> _SUPPLIED DATA_:
═══
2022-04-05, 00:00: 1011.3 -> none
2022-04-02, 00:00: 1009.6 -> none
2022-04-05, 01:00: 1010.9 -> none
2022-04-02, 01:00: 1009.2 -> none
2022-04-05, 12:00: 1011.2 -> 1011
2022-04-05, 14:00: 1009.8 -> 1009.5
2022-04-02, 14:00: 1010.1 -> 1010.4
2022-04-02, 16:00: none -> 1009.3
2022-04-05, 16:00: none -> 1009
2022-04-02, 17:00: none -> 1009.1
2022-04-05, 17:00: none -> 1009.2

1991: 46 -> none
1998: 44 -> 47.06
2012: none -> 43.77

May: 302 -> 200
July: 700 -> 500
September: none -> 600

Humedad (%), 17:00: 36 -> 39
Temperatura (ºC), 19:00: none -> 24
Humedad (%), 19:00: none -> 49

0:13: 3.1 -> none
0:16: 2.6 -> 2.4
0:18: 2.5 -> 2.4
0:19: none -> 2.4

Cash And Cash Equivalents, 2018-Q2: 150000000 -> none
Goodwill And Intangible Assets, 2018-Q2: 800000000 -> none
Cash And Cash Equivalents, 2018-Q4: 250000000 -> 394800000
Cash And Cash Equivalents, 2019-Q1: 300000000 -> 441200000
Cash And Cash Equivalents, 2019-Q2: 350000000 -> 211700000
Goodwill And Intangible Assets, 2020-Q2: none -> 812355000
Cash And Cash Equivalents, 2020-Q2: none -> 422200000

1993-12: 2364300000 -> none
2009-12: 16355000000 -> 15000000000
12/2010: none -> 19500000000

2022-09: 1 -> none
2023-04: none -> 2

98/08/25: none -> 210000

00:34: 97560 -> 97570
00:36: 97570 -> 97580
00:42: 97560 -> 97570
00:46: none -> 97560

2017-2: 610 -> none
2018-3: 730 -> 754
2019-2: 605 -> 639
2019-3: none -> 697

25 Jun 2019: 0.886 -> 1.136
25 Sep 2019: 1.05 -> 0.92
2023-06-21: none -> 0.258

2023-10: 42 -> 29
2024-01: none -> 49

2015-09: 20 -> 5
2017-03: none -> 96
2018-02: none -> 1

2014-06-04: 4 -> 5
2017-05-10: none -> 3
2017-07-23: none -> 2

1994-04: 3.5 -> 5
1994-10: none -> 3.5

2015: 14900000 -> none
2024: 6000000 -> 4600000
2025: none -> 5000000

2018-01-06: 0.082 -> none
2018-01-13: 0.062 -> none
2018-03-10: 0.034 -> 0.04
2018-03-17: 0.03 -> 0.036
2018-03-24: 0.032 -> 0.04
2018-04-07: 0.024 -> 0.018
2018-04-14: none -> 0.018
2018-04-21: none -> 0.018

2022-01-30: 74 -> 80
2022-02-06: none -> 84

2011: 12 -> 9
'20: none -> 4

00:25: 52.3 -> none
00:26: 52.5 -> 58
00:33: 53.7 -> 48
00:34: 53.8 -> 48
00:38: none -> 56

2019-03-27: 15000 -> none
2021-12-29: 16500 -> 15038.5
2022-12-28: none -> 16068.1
═══
> _PROBLEM_:
Show, from the records above, every line that includes "Assets".

> _WORKED SOLUTION_:
Goodwill And Intangible Assets, 2018-Q2: 800000000 -> none
Goodwill And Intangible Assets, 2020-Q2: none -> 812355000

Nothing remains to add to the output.